IL-17A and IL-6 are highly expressed in SLE SF
First, we wanted to investigate T-cell associated cytokines in SF of SLE
patients. Thus, SF from SLE patients (n=17) were tested for cytokine
content in comparison to paired serum samples (n=14) and SF from RA
patients (n=10), matched for storage time (Supplementary Table S2). In
SLE, IL-17A was detected in SF (44.9 pg/ml (10.7 - 405.2)) and matched
serum (37.5 pg/ml (22.4 - 94.2)) (Fig. 1A), although no statistically
significant difference was shown (p=0.4 ).

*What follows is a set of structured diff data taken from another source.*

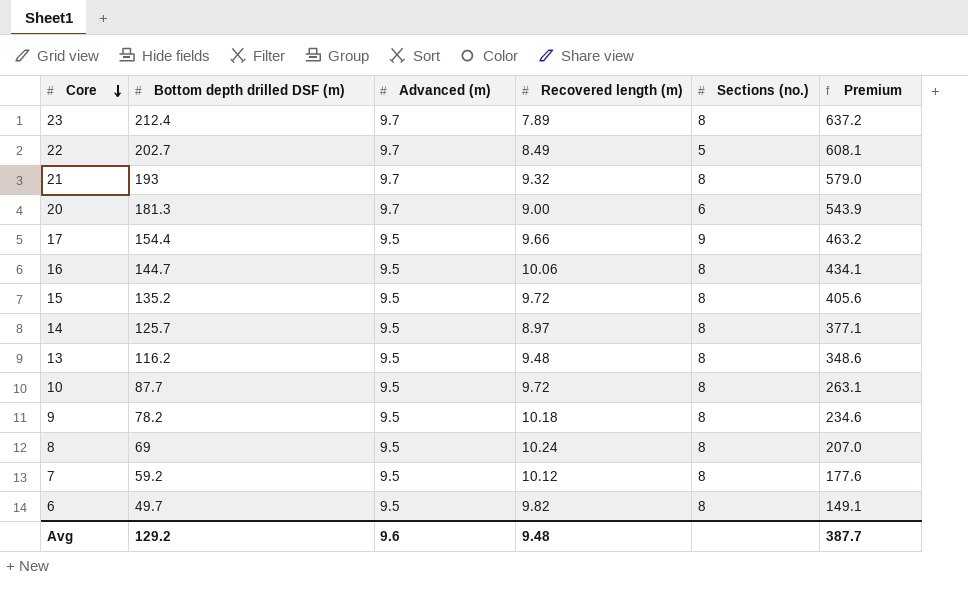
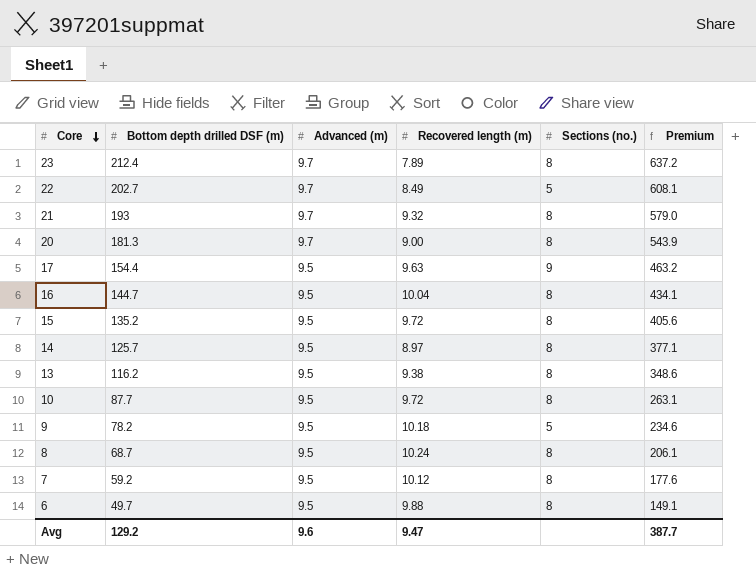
20 | Sections (no.): 6 -> 8
17 | Recovered length (m): 9.66 -> 9.63
16 | Recovered length (m): 10.06 -> 10.04
13 | Recovered length (m): 9.48 -> 9.38
9 | Sections (no.): 8 -> 5
8 | Bottom depth drilled DSF (m): 69 -> 68.7
8 | Premium: 207.0 -> 206.1
6 | Recovered length (m): 9.82 -> 9.88
Avg | Recovered length (m): 9.48 -> 9.47

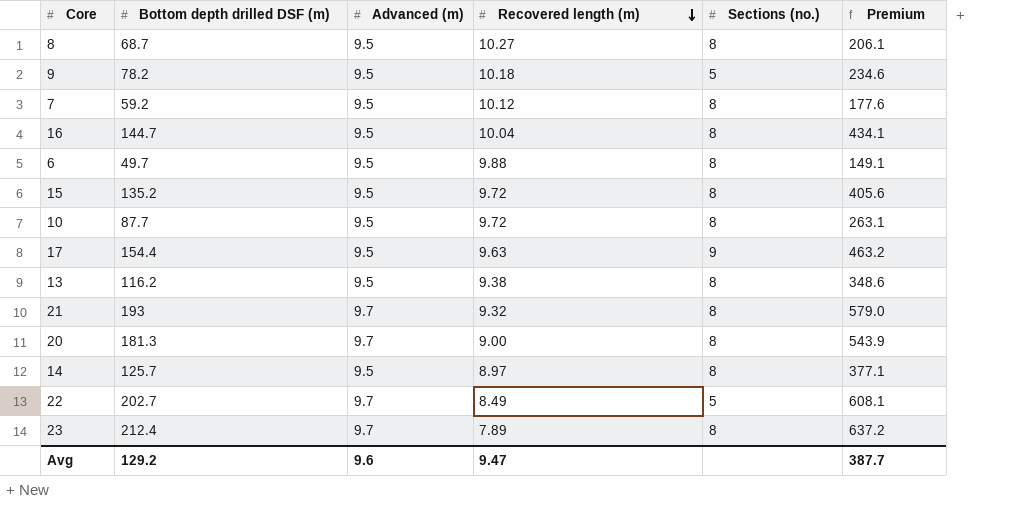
row order: Core descending -> Recovered length (m) descending
8 | Recovered length (m): 10.24 -> 10.27

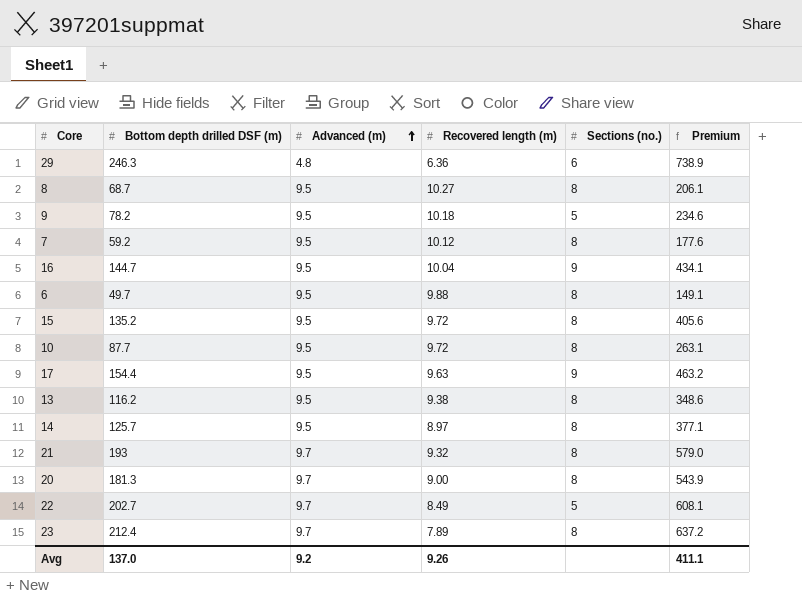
row order: Recovered length (m) descending -> Advanced (m) ascending
row 29: none -> 246.3 | 4.8 | 6.36 | 6 | 738.9
16 | Sections (no.): 8 -> 9
Avg | Bottom depth drilled DSF (m): 129.2 -> 137.0
Avg | Advanced (m): 9.6 -> 9.2
Avg | Recovered length (m): 9.47 -> 9.26
Avg | Premium: 387.7 -> 411.1

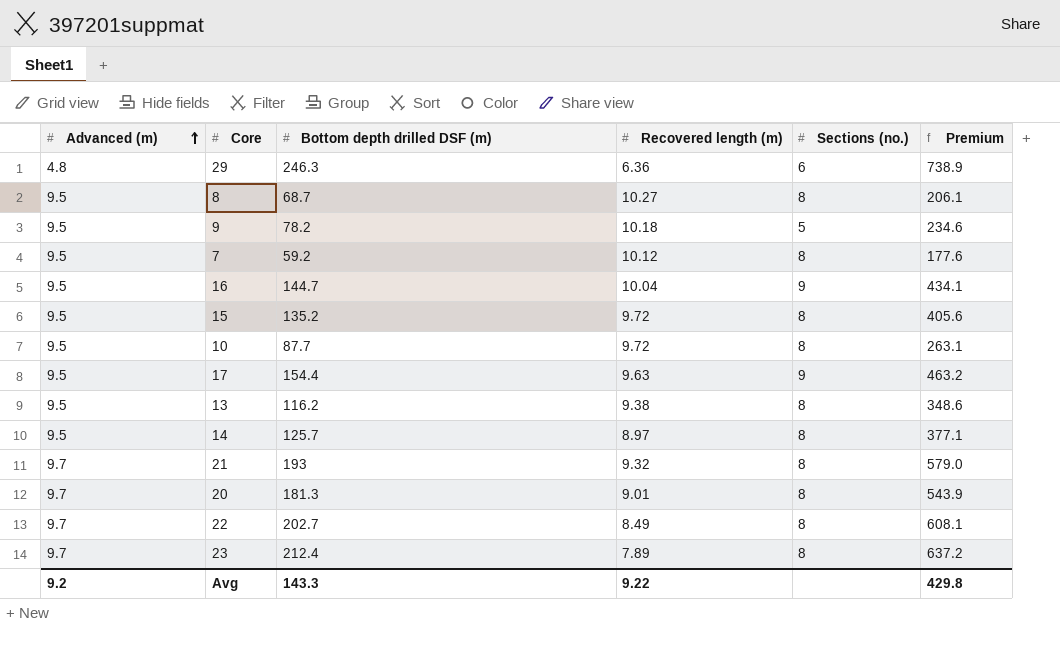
column Advanced (m) | position: 3 -> 1
row 6: 49.7 | 9.5 | 9.88 | 8 | 149.1 -> none
20 | Recovered length (m): 9.00 -> 9.01
22 | Sections (no.): 5 -> 8
Avg | Bottom depth drilled DSF (m): 137.0 -> 143.3
Avg | Recovered length (m): 9.26 -> 9.22
Avg | Premium: 411.1 -> 429.8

IL-6 was significantly higher in SLE-SF (771 pg/ml (108.5-2135)) as
compared to corresponding serum samples (1.7 pg/ml (1.2-4.9),p=0.0006 ). Low concentrations of IL-10 could be detected in 41%
of SLE SF samples (0 pg/ml (0-3.4)) and was higher in serum (0.29 pg/ml
(0.1-0.4)). Overall, the RA SF samples displayed similar ranges of
cytokines as SLE SF, with higher median values of IL-6 (3627 pg/ml
(334.6-5000), p=0.11) and IL-10 (1.9 pg/ml (0-7.9), p=0.19) and less
IL-17A, (0 pg/ml (0-172), p=0.11) however without statistical
significance (Fig. 1A). The cytokine levels did not differ between SLE
patients with and without secondary osteoarthritis (data not shown).
Next, we explored the relationship of cytokine levels, in and between
compartments (Fig. 1B-C). In SLE SF, the levels of IL-6 correlated with
those of IL-10 (r=0.84, p=<0.0001 , CI=0.69-0.92) and,
weakly, with IL-17A (r=0.39, p=0.03 , CI=0.02-0.66) (Fig. 1B).
Also, IL-10 and IL-17A correlated weakly (r=0.43, p=0.01 ,
CI=0.07-0.69). When comparing serum and SF, levels of IL-6 correlated(r=0.7, p=0.0001) but neither IL-17A nor IL-10 (Fig. 1C).
Cytokine analyses included also IFN-γ, TNF, IL-2 and IL-4. In sera, IL-4
and IL-2 were higher compared to SF, however their concentrations were
consistently low (Supplementary Fig. 1A). Very low levels of IFN-γ could
be detected in SF of four SLE patients. TNF levels were below the
detection limit in all samples (Supplementary Fig. 2B).
Subsequently, we investigated the presence of IgA and IgM RF in serum
and SF. These did not correlate with the cytokine levels nor with other
autoantibodies (data not shown). Interestingly, the concentration of RF,
when present, was mostly higher in serum compared to SF (Fig. 1D).
For one SLE patient, SF samples from six timepoints were available, the
first obtained approximately 15 years after disease onset. This patient
presented with a recurrent polyarthritis, but no evidence of secondary
OA could be tracked in the clinical records. High IL-6 levels were
repeatedly measured over a 10 years period, while IL-17A levels
fluctuated and IL-10 concentrations were low (Fig. 2A).